TIFFANY MINOSH: The information you can use it for is pretty much anything you can dream of. I’ve used it to navigate airports and set of requesting assistance from the airport agent. I now just to turn on the service and do it myself. I’ve gone to museums, Disney World, Arlington national Cemetery. Students have had a just read an entire chapter of a textbook for them because they didn’t have a chance to get a reader. It is providing any type of information that we need assistance with. It can even be reading your mail, as easy as that. No task is too small or too large for an Aira agent.
WADE WINGLER: I think about what this might be like to use throughout the day, just a quick pragmatic technical question: what does battery life look like with the system?
TIFFANY MINOSH: The batteries on the glasses last about three hours, and the MiFi battery lasts about 10. I typically carry around a portable battery pack so that I can charge on the go when I’m using the service.
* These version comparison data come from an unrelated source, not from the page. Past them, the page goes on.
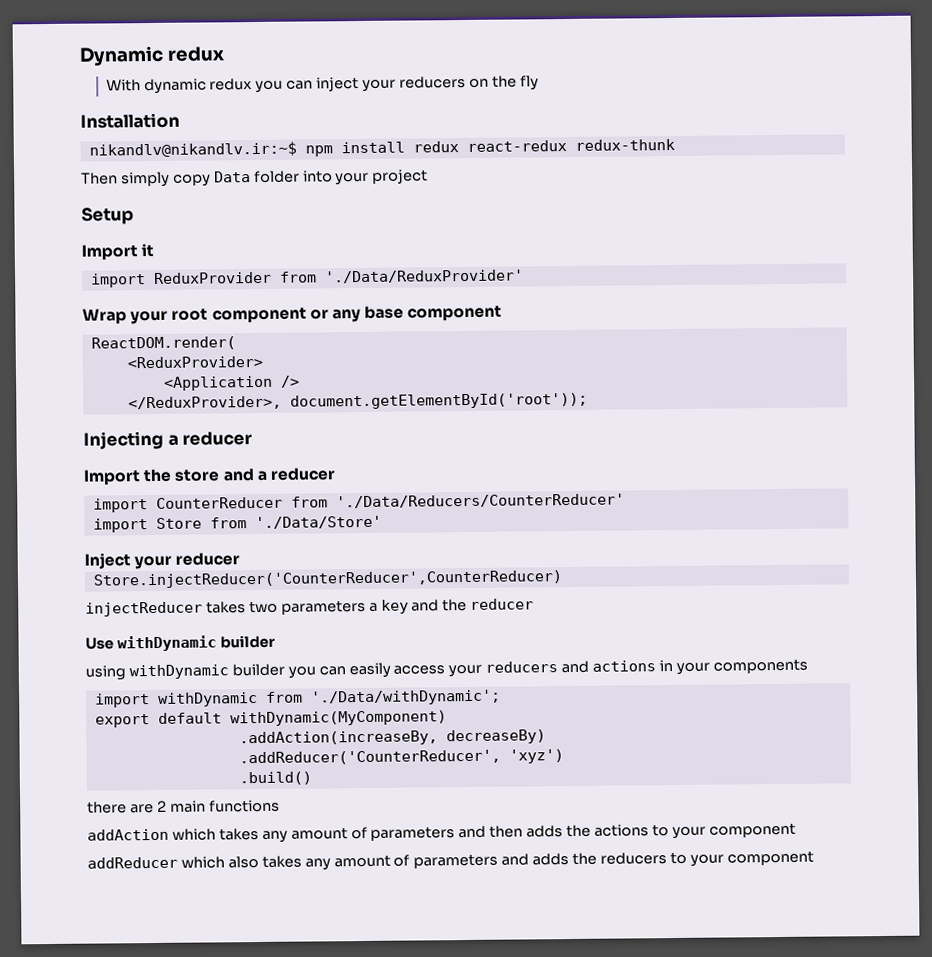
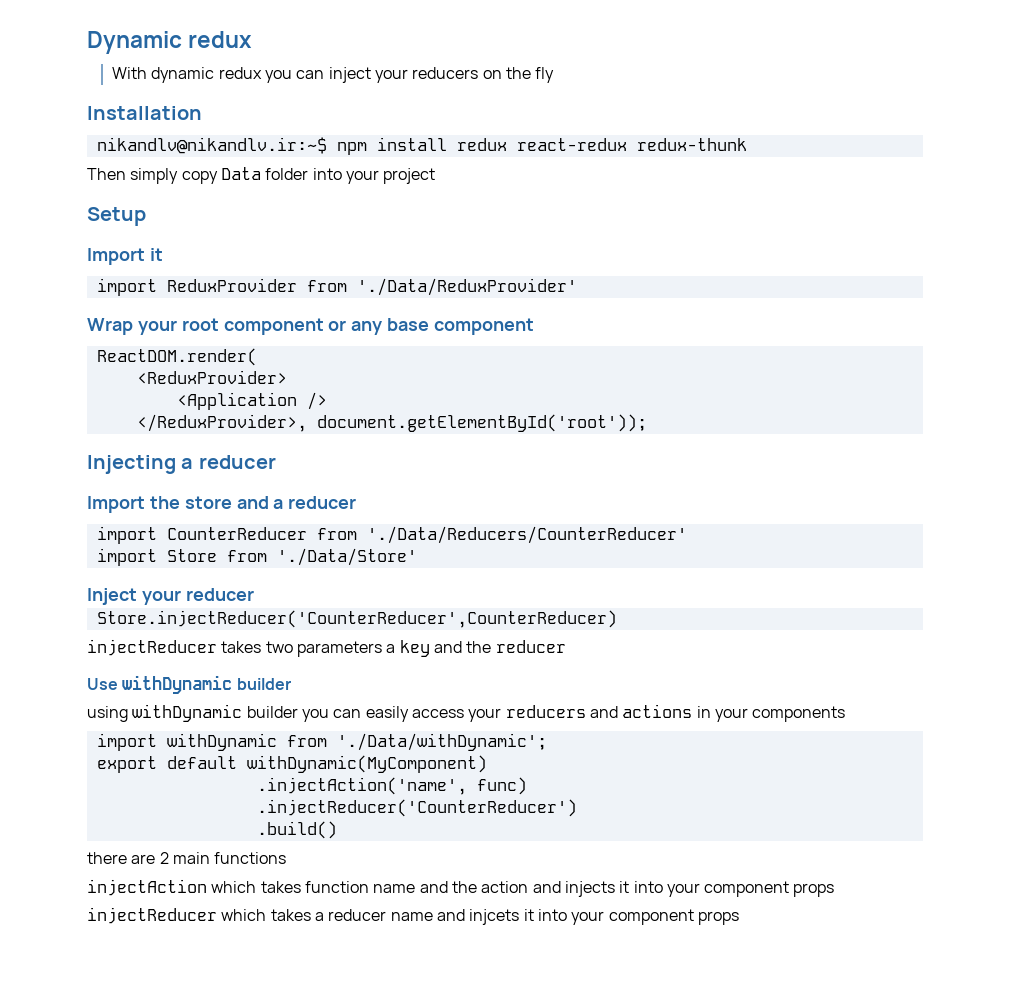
[238,729,546,747] [238,749,564,766] .addAction(increaseBy, decreaseBy) // .addReducer('CounterReducer', 'xyz') -> [256,777,527,795] [256,799,577,817] .injectAction('name', func) // .injectReducer('CounterReducer')
[87,822,796,843] [87,850,814,871] addAction which takes any amount of parameters and then adds the actions to your component // addReducer which also takes any amount of parameters and adds the reducers to your component -> [87,879,835,897] [87,907,739,925] injectAction which takes function name and the action and injects it into your component props // injectReducer which takes a reducer name and injcets it into your component props

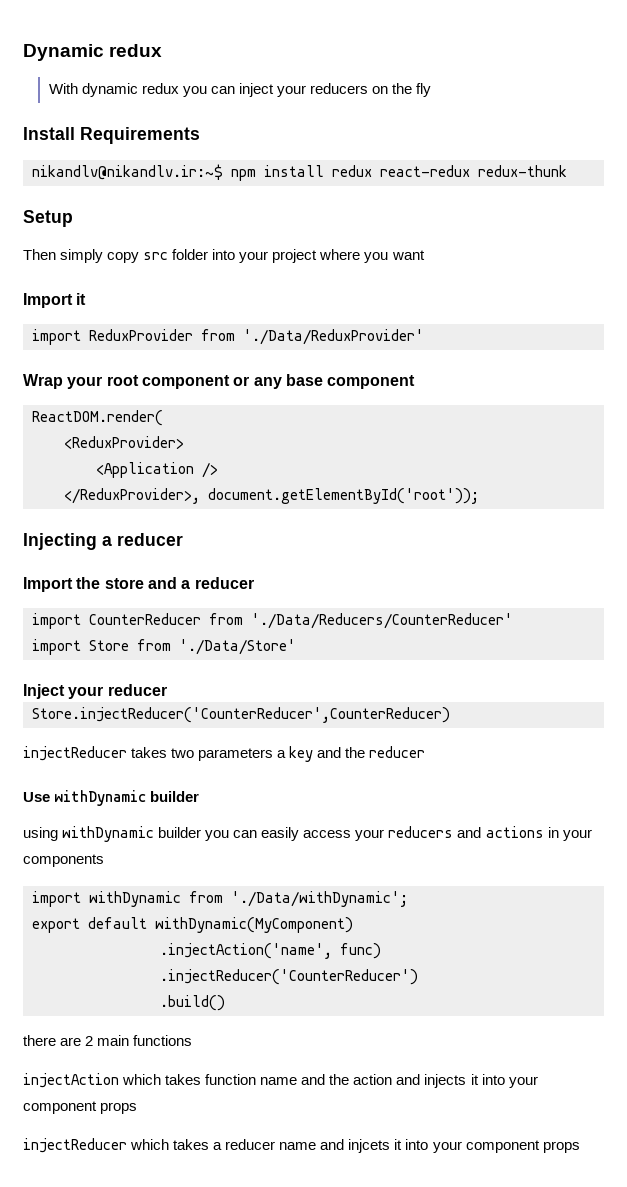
[87,106,202,120] Installation -> [23,127,200,144] Install Requirements
(747, 144) none -> [23,210,73,227] // Setup
[220,167,261,180] Data -> [143,252,169,260] src
[87,207,146,226] // Setup -> [319,249,425,263] where you want

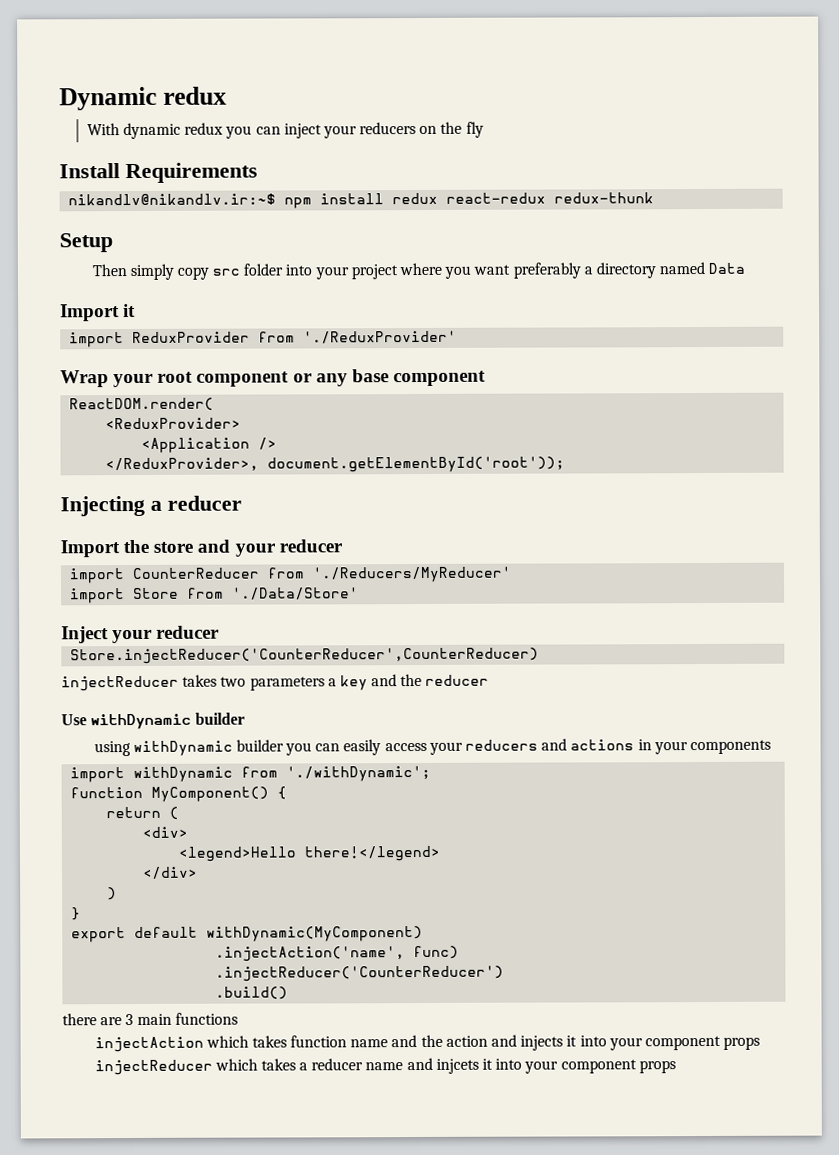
(425, 255) none -> [512,261,746,279] preferably a directory named Data
[243,329,424,345] './Data/ReduxProvider' -> [303,330,458,344] './ReduxProvider'
[181,580,191,589] a -> [234,543,276,557] your
[251,613,513,629] './Data/Reducers/CounterReducer' -> [312,566,513,583] './Reducers/MyReducer'
[231,891,408,907] './Data/withDynamic'; -> [286,765,432,782] [70,786,288,802] [106,806,180,820] [142,826,189,838] [178,845,441,862] [143,866,199,879] [107,887,118,901] [71,907,82,921] './withDynamic'; // function MyComponent() { // return ( // <div> // <legend>Hello there!</legend> // </div> // ) // }
[85,1036,94,1046] 2 -> [125,1014,134,1026] 3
WADE WINGLER: Can you charge and use it at the same time?
TIFFANY MINOSH: Yes you can.
WADE WINGLER: Awesome. So with a battery in the pocket, you can get through a day with it?
TIFFANY MINOSH: Yes.
WADE WINGLER: Let’s talk about cost. I assume there is an upfront cost. Is there also an ongoing cost for having an operator? How does that work?
TIFFANY MINOSH: There is no upfront cost, but there is a monthly subscription, which includes the equipment, the glasses and MiFi. There are four different plans that a user can subscribe to, depending upon how many minutes they want or think they might use during that given month.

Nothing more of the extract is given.